For the week, the S&P lost 0.4%, while the Nasdaq dipped 0.7%, and the Dow fell 0.3%.
Future Wealth’s View
In our report last week, we had stated that the biggest risk to the stock market this year is not bad economic data or poor company earnings, but is instead, the repercussions of Trump’s actions that will likely create unpredictable and irreversible consequences. As if on cue, in the past week, the DOJ filed criminal action against the Fed Chair for overspending on expansion of the Fed buildings and then, a couple of days later, Trump imposed 10% tariffs on eight countries that questioned his pursuit of annexing Greenland. These actions are so laughable but they are not funny anymore.
Now, the U.S. faces the prospect of a new cycle of retaliation and escalation, not to mention the complete lack of respect from not only other countries but also from respected citizens of the US. To say we are heading towards more pronounced uncertainty would be an understatement. Week after week, we see chaos unraveling from the most powerful man in the world, who, this week, shamelessly accepted a Nobel Prize that was granted to someone else and then gave the middle finger to a factory worker in Detroit during a Presidential visit to the motor city.

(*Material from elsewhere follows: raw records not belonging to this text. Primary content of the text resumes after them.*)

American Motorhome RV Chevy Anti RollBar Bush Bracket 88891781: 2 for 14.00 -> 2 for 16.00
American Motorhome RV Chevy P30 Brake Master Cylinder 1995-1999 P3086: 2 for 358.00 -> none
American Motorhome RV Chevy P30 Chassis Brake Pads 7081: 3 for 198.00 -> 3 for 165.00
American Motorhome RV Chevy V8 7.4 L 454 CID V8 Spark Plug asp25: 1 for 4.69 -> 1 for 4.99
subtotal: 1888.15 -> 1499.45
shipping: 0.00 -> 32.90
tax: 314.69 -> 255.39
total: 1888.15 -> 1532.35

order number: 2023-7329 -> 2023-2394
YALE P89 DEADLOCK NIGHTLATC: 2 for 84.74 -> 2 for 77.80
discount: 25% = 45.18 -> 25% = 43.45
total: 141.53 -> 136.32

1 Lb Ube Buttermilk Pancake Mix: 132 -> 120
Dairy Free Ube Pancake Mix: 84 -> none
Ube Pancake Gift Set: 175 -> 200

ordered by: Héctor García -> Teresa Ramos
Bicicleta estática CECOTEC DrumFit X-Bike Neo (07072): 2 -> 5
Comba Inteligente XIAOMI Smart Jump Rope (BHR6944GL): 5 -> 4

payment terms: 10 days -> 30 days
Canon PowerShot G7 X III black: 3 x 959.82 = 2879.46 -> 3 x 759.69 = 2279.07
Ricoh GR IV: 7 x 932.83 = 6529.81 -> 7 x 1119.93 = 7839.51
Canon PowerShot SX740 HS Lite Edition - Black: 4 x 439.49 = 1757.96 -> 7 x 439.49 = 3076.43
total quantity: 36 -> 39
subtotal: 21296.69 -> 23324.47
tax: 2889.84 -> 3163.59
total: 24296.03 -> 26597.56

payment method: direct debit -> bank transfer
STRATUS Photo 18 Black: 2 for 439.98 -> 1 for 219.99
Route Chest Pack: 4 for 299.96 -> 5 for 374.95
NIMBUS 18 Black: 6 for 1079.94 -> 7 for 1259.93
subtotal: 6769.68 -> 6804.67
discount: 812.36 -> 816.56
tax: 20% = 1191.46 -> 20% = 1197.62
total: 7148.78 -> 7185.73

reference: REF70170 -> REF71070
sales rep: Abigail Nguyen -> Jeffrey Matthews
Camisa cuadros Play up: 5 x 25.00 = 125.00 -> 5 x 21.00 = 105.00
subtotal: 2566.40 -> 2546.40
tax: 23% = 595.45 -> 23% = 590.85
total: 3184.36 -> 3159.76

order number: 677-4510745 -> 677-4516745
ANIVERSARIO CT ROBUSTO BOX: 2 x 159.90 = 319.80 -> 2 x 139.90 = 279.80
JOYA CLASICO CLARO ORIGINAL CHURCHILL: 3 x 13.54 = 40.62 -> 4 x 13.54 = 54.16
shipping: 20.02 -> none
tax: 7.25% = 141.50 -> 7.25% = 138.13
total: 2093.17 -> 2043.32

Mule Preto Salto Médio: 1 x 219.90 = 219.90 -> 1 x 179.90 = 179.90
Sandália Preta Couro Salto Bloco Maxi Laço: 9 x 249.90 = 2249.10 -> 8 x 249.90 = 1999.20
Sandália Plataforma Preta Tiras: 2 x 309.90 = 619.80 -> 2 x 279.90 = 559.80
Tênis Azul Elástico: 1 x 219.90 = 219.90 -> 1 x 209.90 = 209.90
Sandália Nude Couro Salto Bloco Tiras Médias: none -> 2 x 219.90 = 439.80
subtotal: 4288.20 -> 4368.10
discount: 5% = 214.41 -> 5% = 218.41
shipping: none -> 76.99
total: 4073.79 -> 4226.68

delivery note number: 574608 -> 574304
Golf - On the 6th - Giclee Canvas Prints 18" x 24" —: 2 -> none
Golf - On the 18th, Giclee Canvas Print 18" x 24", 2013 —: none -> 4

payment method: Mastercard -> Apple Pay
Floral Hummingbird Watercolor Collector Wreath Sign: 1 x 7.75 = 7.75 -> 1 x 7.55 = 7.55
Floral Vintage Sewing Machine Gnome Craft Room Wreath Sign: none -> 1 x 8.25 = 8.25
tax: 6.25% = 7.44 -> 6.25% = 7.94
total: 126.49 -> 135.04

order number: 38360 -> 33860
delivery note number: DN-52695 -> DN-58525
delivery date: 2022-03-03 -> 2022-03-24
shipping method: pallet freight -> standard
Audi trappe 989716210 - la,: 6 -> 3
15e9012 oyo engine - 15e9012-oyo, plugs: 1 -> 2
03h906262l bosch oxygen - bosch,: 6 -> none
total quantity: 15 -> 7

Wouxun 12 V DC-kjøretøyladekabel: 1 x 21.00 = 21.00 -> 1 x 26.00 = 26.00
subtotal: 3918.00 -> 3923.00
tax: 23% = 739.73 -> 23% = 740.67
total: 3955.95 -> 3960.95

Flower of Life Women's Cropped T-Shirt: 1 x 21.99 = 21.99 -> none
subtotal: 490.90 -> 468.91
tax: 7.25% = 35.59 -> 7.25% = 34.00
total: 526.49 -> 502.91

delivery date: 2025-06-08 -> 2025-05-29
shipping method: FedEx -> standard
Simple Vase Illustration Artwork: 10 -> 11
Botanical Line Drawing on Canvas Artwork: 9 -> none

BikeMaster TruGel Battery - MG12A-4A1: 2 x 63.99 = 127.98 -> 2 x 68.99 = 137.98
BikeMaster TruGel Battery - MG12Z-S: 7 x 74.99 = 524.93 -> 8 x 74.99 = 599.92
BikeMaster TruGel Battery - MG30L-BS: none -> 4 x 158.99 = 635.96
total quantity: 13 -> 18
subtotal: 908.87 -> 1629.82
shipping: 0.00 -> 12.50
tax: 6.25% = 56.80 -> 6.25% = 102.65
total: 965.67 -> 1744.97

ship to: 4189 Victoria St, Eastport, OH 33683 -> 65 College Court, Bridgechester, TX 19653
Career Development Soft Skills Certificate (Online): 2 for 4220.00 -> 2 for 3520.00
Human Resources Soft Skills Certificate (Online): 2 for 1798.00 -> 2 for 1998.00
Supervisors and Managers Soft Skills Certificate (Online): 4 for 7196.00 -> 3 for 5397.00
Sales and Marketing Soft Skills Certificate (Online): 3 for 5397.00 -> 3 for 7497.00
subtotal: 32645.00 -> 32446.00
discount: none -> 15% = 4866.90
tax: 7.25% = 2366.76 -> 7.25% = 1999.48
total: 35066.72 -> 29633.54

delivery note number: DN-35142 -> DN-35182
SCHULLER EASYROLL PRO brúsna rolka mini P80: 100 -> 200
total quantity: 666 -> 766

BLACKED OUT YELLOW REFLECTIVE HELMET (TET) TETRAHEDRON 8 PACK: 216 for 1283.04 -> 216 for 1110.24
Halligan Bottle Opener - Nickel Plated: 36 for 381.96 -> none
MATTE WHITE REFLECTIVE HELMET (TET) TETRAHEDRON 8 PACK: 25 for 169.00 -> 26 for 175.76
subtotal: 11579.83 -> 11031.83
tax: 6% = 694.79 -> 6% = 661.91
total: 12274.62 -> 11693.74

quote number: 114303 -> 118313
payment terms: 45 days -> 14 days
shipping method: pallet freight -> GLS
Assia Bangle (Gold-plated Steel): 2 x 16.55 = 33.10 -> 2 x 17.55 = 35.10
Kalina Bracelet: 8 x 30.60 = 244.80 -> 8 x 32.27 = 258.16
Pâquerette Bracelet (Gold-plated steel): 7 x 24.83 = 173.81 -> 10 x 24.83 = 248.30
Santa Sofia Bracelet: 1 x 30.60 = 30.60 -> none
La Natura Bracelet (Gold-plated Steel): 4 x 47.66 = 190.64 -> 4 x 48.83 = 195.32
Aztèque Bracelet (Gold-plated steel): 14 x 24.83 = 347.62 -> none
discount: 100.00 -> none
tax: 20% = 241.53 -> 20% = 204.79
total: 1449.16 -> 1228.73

It wasn’t supposed to be like this. Wall Street, Corporate America, and consumers were looking ahead to an economic boost from tax cuts in Trump’s One Big Beautiful Bill Act as well as more calm on the trade front. The Federal Reserve was also anticipating continued moderation in inflation this year as policymakers assumed that tariffs would deliver a one time jolt to prices instead of sustained upward pressure. A new flurry of import taxes could put that expectation at risk and jeopardize future rate cuts if inflation remains stubbornly above the Fed’s 2% target.
As investors, it is time to exercise caution and take steps to protect our portfolios. Even though Wall Street may shrug off Trump’s stupidity near term, there will come a day when one of his random decisions or the combined effect of all his haphazard policies could have a massive impact on everyone’s portfolios.